------ Dataset content

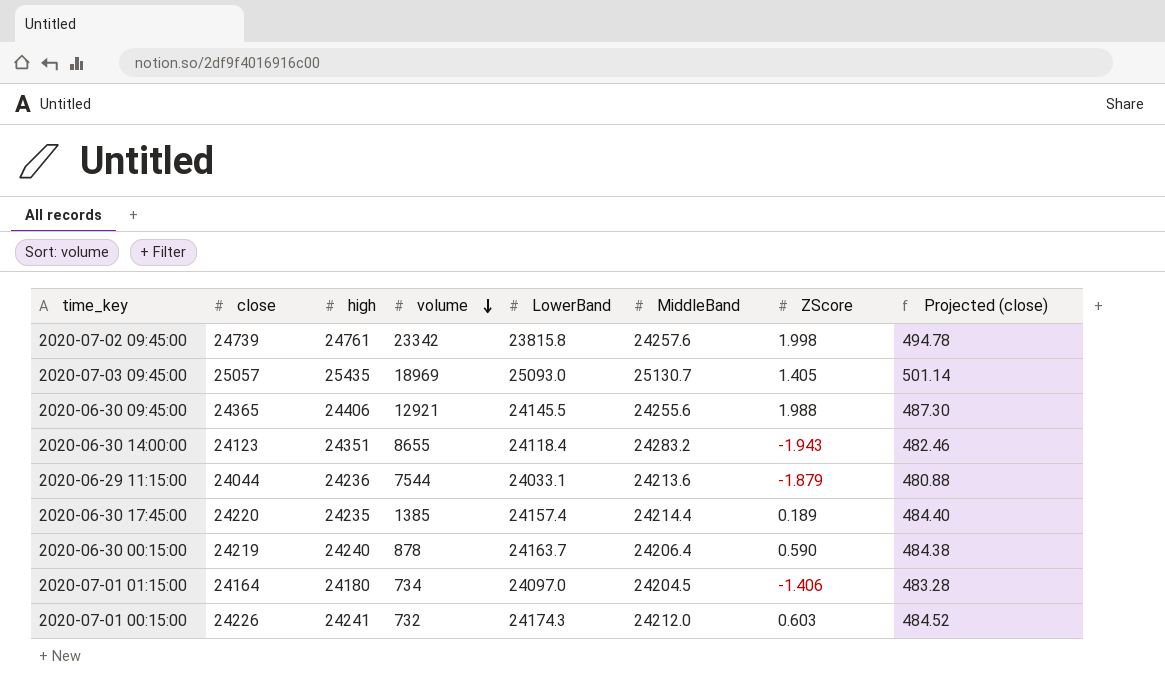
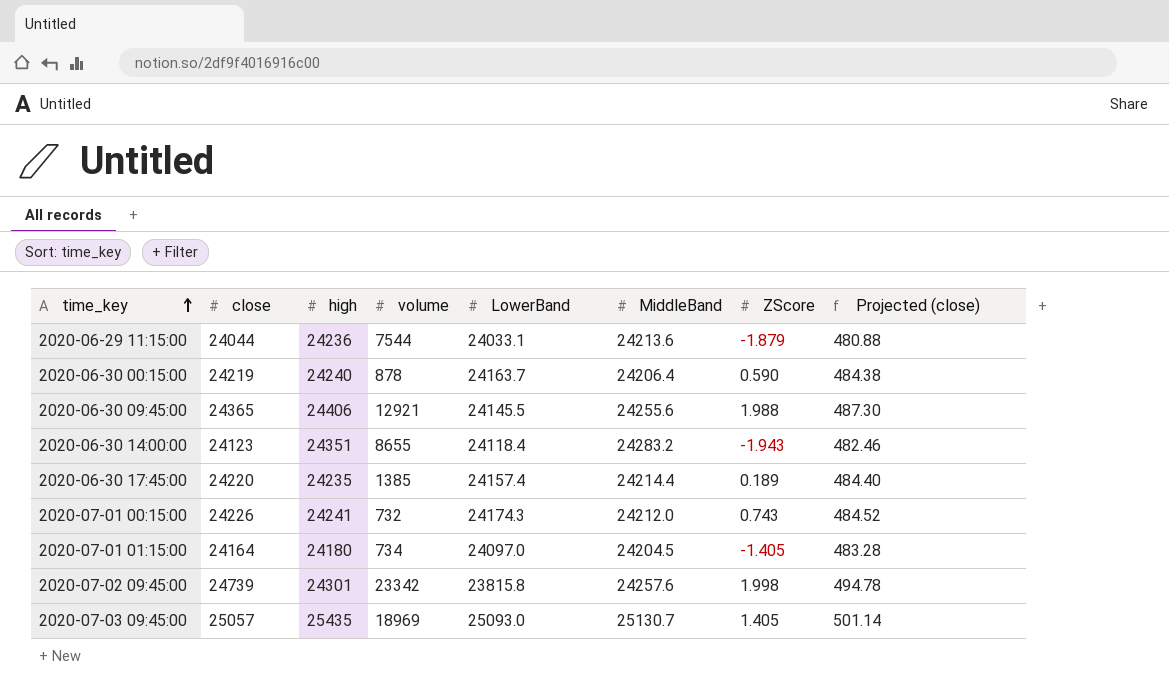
row order: volume descending -> time_key ascending
2020-07-01 00:15:00 | ZScore: 0.603 -> 0.743
2020-07-01 01:15:00 | ZScore: -1.406 -> -1.405
2020-07-02 09:45:00 | high: 24761 -> 24301

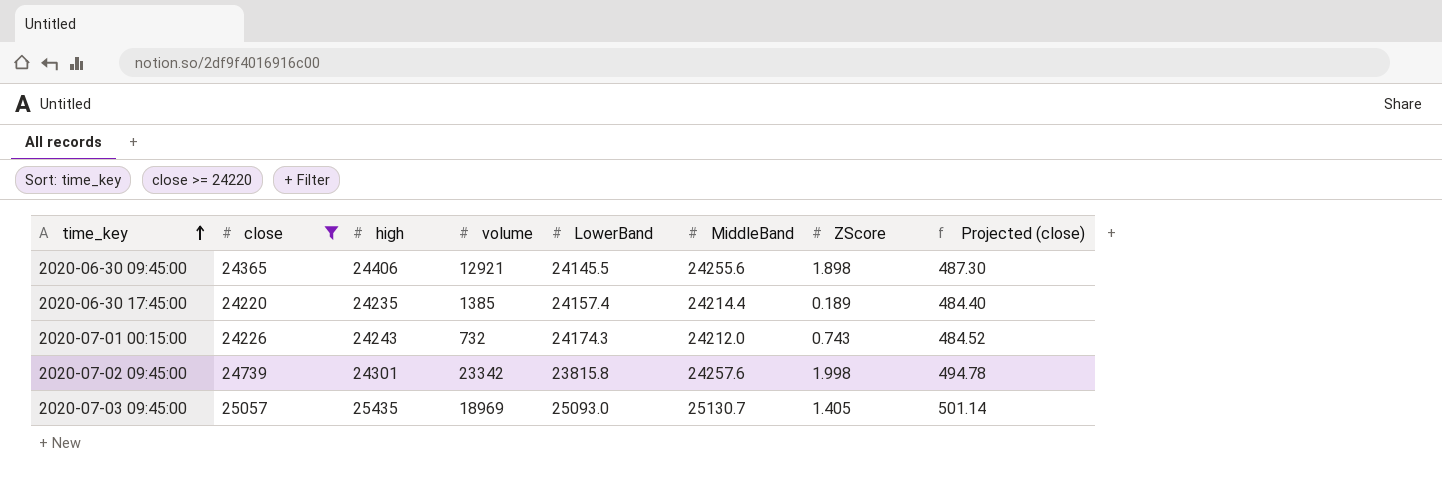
filter: none -> close >= 24220
2020-06-30 09:45:00 | ZScore: 1.988 -> 1.898
2020-07-01 00:15:00 | high: 24241 -> 24243

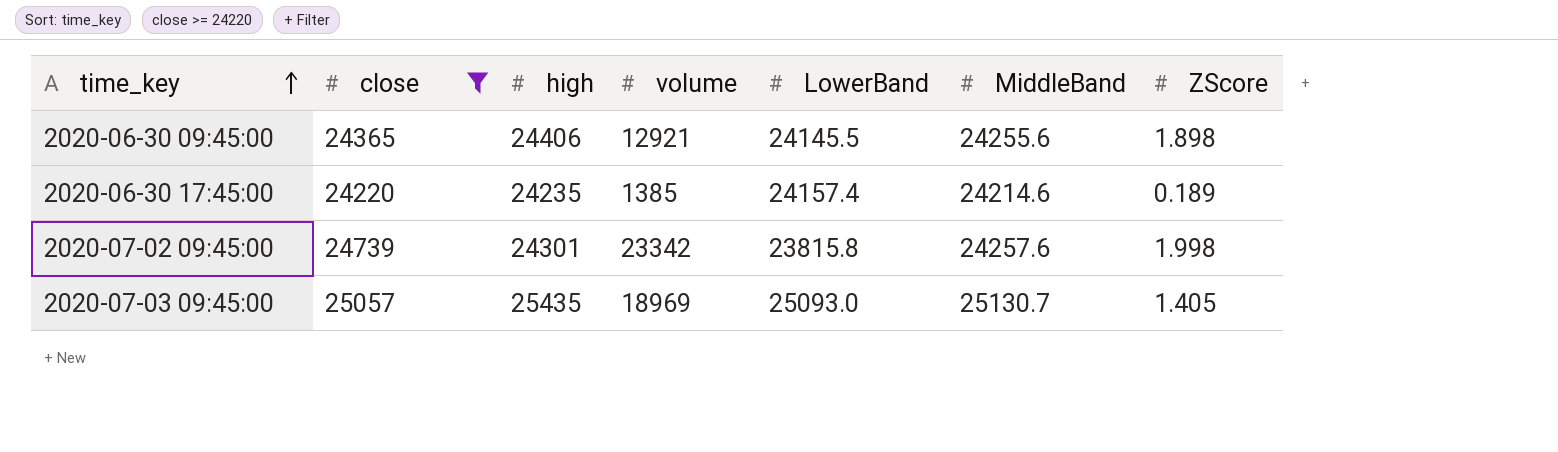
column Projected (close) | formula: [close] * 0.02 -> none
row 2020-07-01 00:15:00: 24226 | 24243 | 732 | 24174.3 | 24212.0 | 0.743 | 484.52 -> none
2020-06-30 17:45:00 | MiddleBand: 24214.4 -> 24214.6

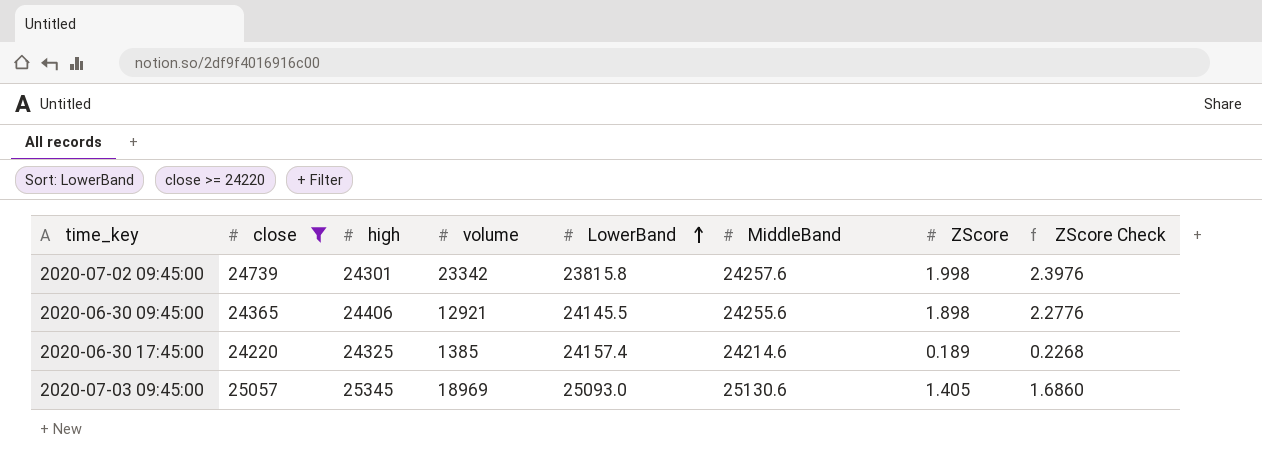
row order: time_key ascending -> LowerBand ascending
column ZScore Check | formula: none -> [ZScore] * 1.2
2020-06-30 17:45:00 | high: 24235 -> 24325
2020-07-03 09:45:00 | high: 25435 -> 25345
2020-07-03 09:45:00 | MiddleBand: 25130.7 -> 25130.6

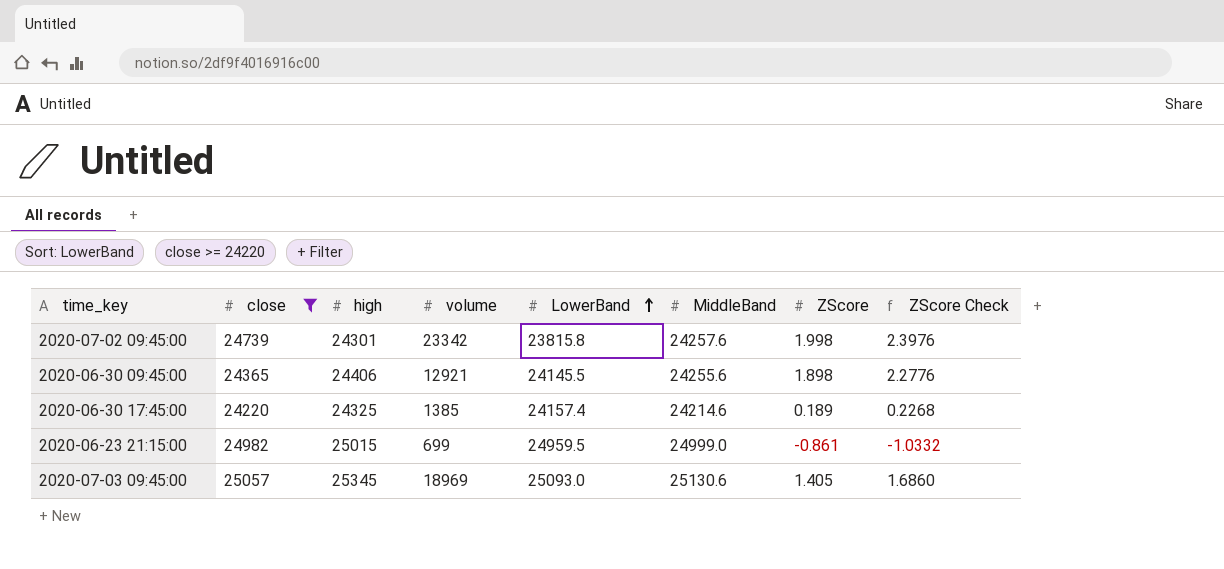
row 2020-06-23 21:15:00: none -> 24982 | 25015 | 699 | 24959.5 | 24999.0 | -0.861 | -1.0332

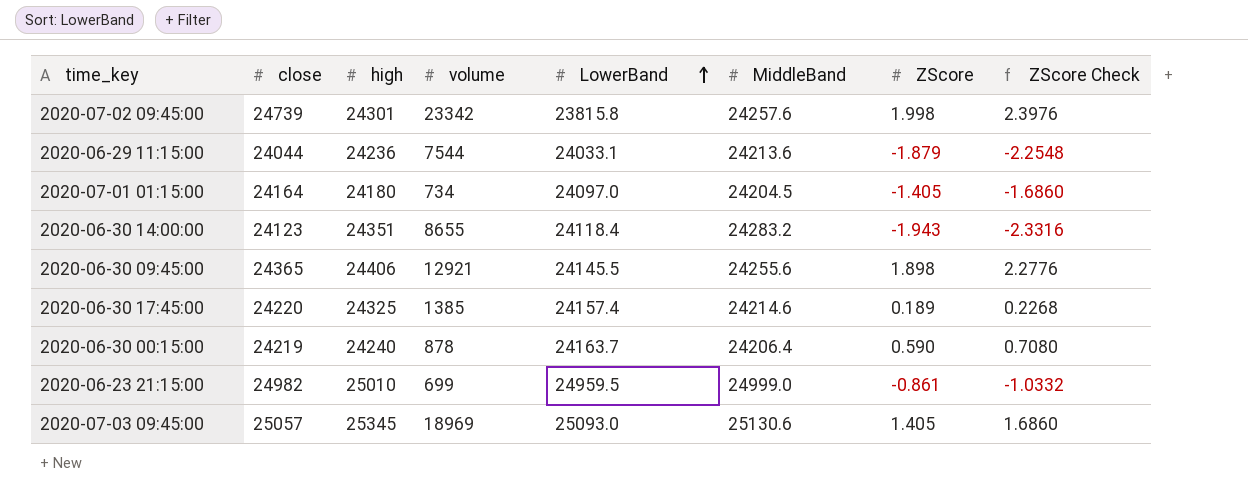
filter: close >= 24220 -> none
2020-06-23 21:15:00 | high: 25015 -> 25010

------------

#### What to produce:
Transcribe exactly the lines running from the line with "filter: none -> close >= 24220" to the last line of the entries. Pictures stay out of the copy.

#### Response box:
filter: none -> close >= 24220
2020-06-30 09:45:00 | ZScore: 1.988 -> 1.898
2020-07-01 00:15:00 | high: 24241 -> 24243

column Projected (close) | formula: [close] * 0.02 -> none
row 2020-07-01 00:15:00: 24226 | 24243 | 732 | 24174.3 | 24212.0 | 0.743 | 484.52 -> none
2020-06-30 17:45:00 | MiddleBand: 24214.4 -> 24214.6

row order: time_key ascending -> LowerBand ascending
column ZScore Check | formula: none -> [ZScore] * 1.2
2020-06-30 17:45:00 | high: 24235 -> 24325
2020-07-03 09:45:00 | high: 25435 -> 25345
2020-07-03 09:45:00 | MiddleBand: 25130.7 -> 25130.6

row 2020-06-23 21:15:00: none -> 24982 | 25015 | 699 | 24959.5 | 24999.0 | -0.861 | -1.0332

filter: close >= 24220 -> none
2020-06-23 21:15:00 | high: 25015 -> 25010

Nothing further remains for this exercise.